Льюин знал о существовании этого зверя всю свою жизнь. Маленьким мальчиком он сторонился сарая, а когда был вынужден туда заходить, то старался не смотреть на кучу досок, под которой прятался зверь. Зверь ел кроликов; их находили на полу. Они просто валялись там совсем целые, но мертвые. Казалось, из них просто высосали жизнь. Но Льюин знал, что зверь не опасен, если на него не смотреть. Во сне Льюину иногда удавалось почти уничтожить его, но зверь никогда не был мертв до конца. Его невозможно было убить по-настоящему, никто этого не мог сделать. Он был фактом жизни, почти спутником. И если когда-нибудь он встанет, сбросит с себя доски и пойдет искать другую пищу помимо несчастных кроликов, - ну, тогда Льюин и увидит, что случится. Но пока зверя не тревожили, Льюин был в безопасности.
- Может, пойдем в дом? - спросил он, потому что Джеймс сидел совершенно неподвижно.
Джеймс вздохнул:
- Ага.
* * *
Этот ужин очень сильно отличался от того, что был подан во время вечеринки несколько недель назад. Теперь это был обычный семейный ужин. И гость всего один. Никаких южноамериканских деликатесов; Сэм ел свое любимое пюре и веджибургер. С салатом, положенным на край тарелки, он разделался в первую очередь, чтобы от него избавиться. Для остальных Адель сделала чили с фасолью и рис. (Лондон в ней все равно давал о себе знать. Каждая тарелка была украшена мелко порубленной зеленью, в рис были добавлены семена мака. Сервировка.) На этот раз плохо скрытое нежелание Льюина класть в рот поданную еду скорее позабавило ее, нежели оскорбило. Элвис вертелся вокруг с выражением несокрушимого оптимизма на морде: ему никогда ничего не давали со стола, даже Сэм не давал, и Элвис это прекрасно знал. Но надежда побеждала опыт и удерживала у стола, заставляя следить, как вилки движутся от тарелок к ртам и обратно. А вдруг?

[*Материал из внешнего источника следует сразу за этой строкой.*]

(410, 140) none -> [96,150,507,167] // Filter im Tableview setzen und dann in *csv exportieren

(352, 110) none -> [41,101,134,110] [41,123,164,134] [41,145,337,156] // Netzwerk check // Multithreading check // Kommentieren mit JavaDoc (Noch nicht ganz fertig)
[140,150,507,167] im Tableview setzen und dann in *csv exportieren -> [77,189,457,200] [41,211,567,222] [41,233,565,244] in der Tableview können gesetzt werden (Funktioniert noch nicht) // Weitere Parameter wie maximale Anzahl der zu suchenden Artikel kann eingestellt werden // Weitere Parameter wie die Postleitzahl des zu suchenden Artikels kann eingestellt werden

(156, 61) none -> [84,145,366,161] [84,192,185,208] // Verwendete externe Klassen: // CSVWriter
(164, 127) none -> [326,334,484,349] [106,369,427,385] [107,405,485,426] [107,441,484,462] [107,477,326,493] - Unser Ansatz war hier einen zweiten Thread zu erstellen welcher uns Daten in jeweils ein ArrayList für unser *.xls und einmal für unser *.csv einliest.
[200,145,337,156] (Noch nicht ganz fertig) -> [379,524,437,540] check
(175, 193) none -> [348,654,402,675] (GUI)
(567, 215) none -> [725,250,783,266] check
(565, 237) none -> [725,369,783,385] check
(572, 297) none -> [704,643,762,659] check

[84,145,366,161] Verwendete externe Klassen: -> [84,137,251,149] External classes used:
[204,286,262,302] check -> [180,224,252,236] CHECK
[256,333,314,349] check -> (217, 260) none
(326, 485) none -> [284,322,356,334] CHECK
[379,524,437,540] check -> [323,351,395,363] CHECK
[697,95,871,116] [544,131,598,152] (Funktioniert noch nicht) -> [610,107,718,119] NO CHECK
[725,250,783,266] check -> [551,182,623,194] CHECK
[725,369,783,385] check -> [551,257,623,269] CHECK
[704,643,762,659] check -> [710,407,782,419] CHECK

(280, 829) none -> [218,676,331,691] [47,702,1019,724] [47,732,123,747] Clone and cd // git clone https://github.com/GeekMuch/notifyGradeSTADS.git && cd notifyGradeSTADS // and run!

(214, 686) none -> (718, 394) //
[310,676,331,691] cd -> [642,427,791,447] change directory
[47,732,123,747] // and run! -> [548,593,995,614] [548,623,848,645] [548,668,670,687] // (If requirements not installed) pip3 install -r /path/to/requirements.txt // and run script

Льюин медленно, методично жевал, подвергая пищу всестороннему обследованию ноздрей и нёба, и лишь потом глотал кусок. Ему необходимы были усилия для того, чтобы проглотить нечто отличное от того, что он сам себе готовил. Усилия и решимость. Сначала ковыряешь вилкой в непривычном веществе и подхватываешь кусочек на вилку. Потом поднимаешь вилку и стараешься не смотреть на то, что к ней прилипло. (Льюин уже знал, что в природе не существовало такой пищи, которая выглядела бы вполне убедительно невинной.) Вдыхаешь воздух, настороженно выискивая, нет ли чего-то вредного, нет ли сухого незаметного благоухания плесени, аммиачного привкуса убоины, болезненного дуновения гнили, не скрывается ли что-то неизвестное под основным букетом, нет ли незнакомого привкуса у знакомых запахов. Тошнотворной вони концентрированной кислоты, радужно-мыльного выхлопа бензина.